Launch gdb, trying to understand what went wrong, check out my user code several times.
Finally understand that the SIGILL triggered might be linked to clang UBSAN.
Recompile the whole project without build.zig using only clang -fsanitize=undefined, without the trap flag
Now run again, and see the exact error that clang outputs (even if it keeps the program running with UB). Now have a precise clue about what part of the C spec that has been violated by the library code that I'm using.

Just a plain crash without info is pretty harsh. I'm 100% in favor of not having UB code running, and I'm 100% in favor of detecting more UB code in the future, but I think right now we lack the tool to properly investigate the exact issue encountered by the UB sanitizer.

Maybe there's a flag that I'm missing. From clang doc, I tried -fno-sanitize-recover=undefined in my compile flags, but it did not worked.

Lachlan Easton · Answer 1 · Wed Sep 16 2020 16:22:00 GMT+0800 (China Standard Time)

This is high on my wish list. Locally I've commented out args.append("-fsanitize-trap=undefined"); from src/codegen.cpp and added exe.linkSystemLibrary("ubsan"); to my build.zig which gives the desired /home/lachlan/bx/include/tinystl/buffer.h:143:17: runtime error: applying non-zero offset 72 to null pointer for example. Without it, the trap location is at the end(ie. nowhere near the call site) of the (hundreds of lines long) calling function in a completely different file, which all makes it very hard to debug.
I could easily see people being turned away when there code that worked when compiled with clang suddenly fails without explanation when compiled with zig.

LemonBoy · Answer 2 · Wed Sep 16 2020 19:27:50 GMT+0800 (China Standard Time)

I had started a pure-Zig port of miniubsan in #5165

theinternetftw · Answer 3 · Thu Apr 01 2021 11:12:32 GMT+0800 (China Standard Time)

I just wanted to share this, both for users looking for solutions to getting more information out of these UBSan traps and who come across this page as I did, as well as to make sure the devs are aware of this already existing alternative on the off-chance they don't know about it.

I'm developing freestanding code with zig cc and wanted the benefits of getting more information than a trap allows. I've just discovered that passing -fno-sanitize-trap=undefined is sufficient to undo the -fsanitize-trap that zig does internally. This generates calls to the ubsan runtime instead of traps that can then be implemented by those using the compiler. Likewise, if users then pass -fsanitize-minimal-runtime, the calls are replaced with calls to the minimal runtime, which look much quicker to implement. Freestanding users considering this can see the "Port UBSan mini-runtime" link above to see how little is needed for the minimal case. (Edit: -fno-sanitize-recover=undefined should be added to any case above if you want to retain zig's crash-on-UB policy, otherwise it calls the recover versions of the runtime functions.)

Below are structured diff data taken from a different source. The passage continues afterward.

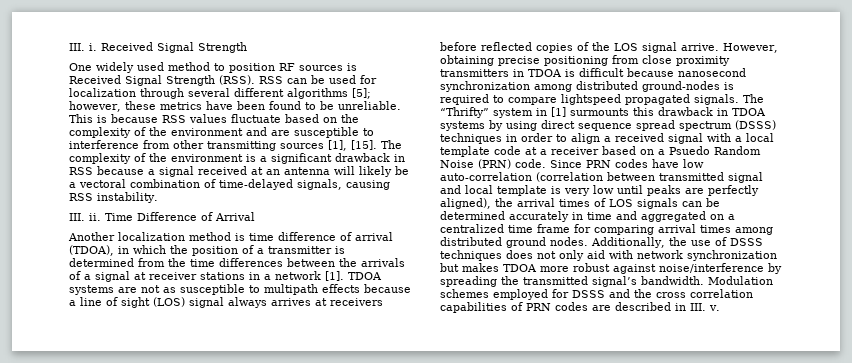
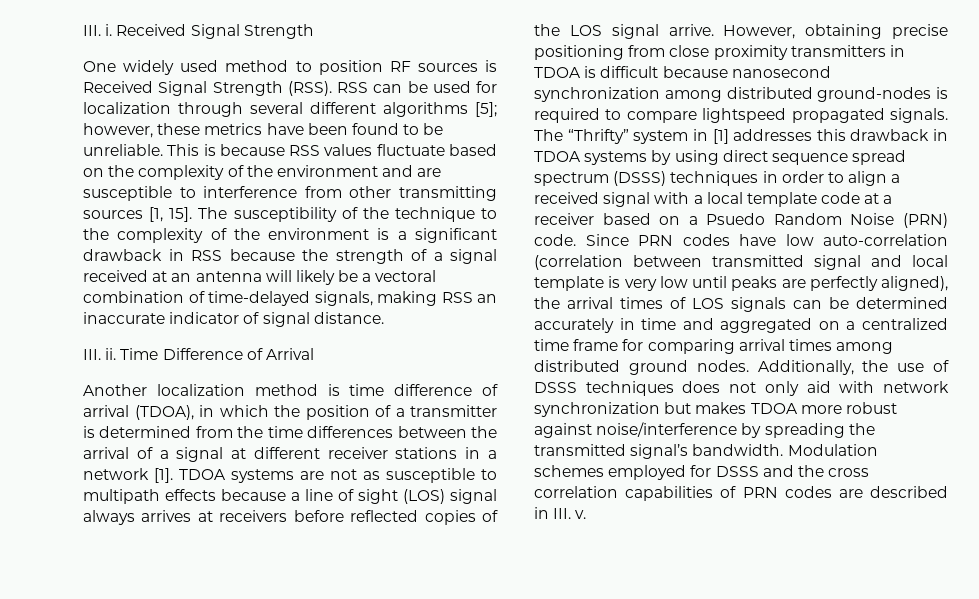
- This is because RSS values fluctuate based on the complexity of the environment and are susceptible to interference from other transmitting sources [1], [15]. The complexity of the environment is a significant drawback in RSS because a signal received at an antenna will likely be a vectoral combination of time-delayed signals, causing RSS instability.
+ This is because RSS values fluctuate based on the complexity of the environment and are susceptible to interference from other transmitting sources [1, 15]. The susceptibility of the technique to the complexity of the environment is a significant drawback in RSS because the strength of a signal received at an antenna will likely be a vectoral combination of time-delayed signals, making RSS an inaccurate indicator of signal distance.
- Another localization method is time difference of arrival (TDOA), in which the position of a transmitter is determined from the time differences between the arrivals of a signal at receiver stations in a network [1].
+ Another localization method is time difference of arrival (TDOA), in which the position of a transmitter is determined from the time differences between the arrival of a signal at different receiver stations in a network [1].
- The “Thrifty” system in [1] surmounts this drawback in TDOA systems by using direct sequence spread spectrum (DSSS) techniques in order to align a received signal with a local template code at a receiver based on a Psuedo Random Noise (PRN) code.
+ The “Thrifty” system in [1] addresses this drawback in TDOA systems by using direct sequence spread spectrum (DSSS) techniques in order to align a received signal with a local template code at a receiver based on a Psuedo Random Noise (PRN) code.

I assume but have not tested that linking the ubsan library (like LakeByTheWoods does above) would allow non-freestanding users to get full functionality without implementing anything.

In any case, it's good to know that it appears that full UBSan functionality is available to zig and zig cc users without having to patch the compiler.

Tom Read Cutting · Answer 4 · Sun Jun 27 2021 19:49:38 GMT+0800 (China Standard Time)

Hi - I'm keen to have a proper crack at this issue, in particular doing this comprehensively & solving for the different cases people might have. This includes supporting both the "full" & "minimal" ubsan functions.

So first thing I want to establish, is that if we aren't just going to be using LLVM's ubsan handlers (see https://github.com/llvm-mirror/compiler-rt/blob/master/lib/ubsan), which benefits are we hoping to see in having custom zig-implemented versions of these functions?

I've had a look at #5165 and the comments people had there - and will try and take those all into account, but basic rough ideas include:

Providing a better experience for zig user that are using zig cc for zig libraries & want ubsan error handling to well for that case.
Providing a better experience for C/C++ users using zig as a C/C++ compiler.

I think ideally we would also provide options for making it easier for end-users to deal with ubsan traps (minimal or full-fat) with their own functions in some form if they want to as well - so that can better slot-into existing assertion/error-loggin or other debugging systems, whilst still providing sensible default behaviour.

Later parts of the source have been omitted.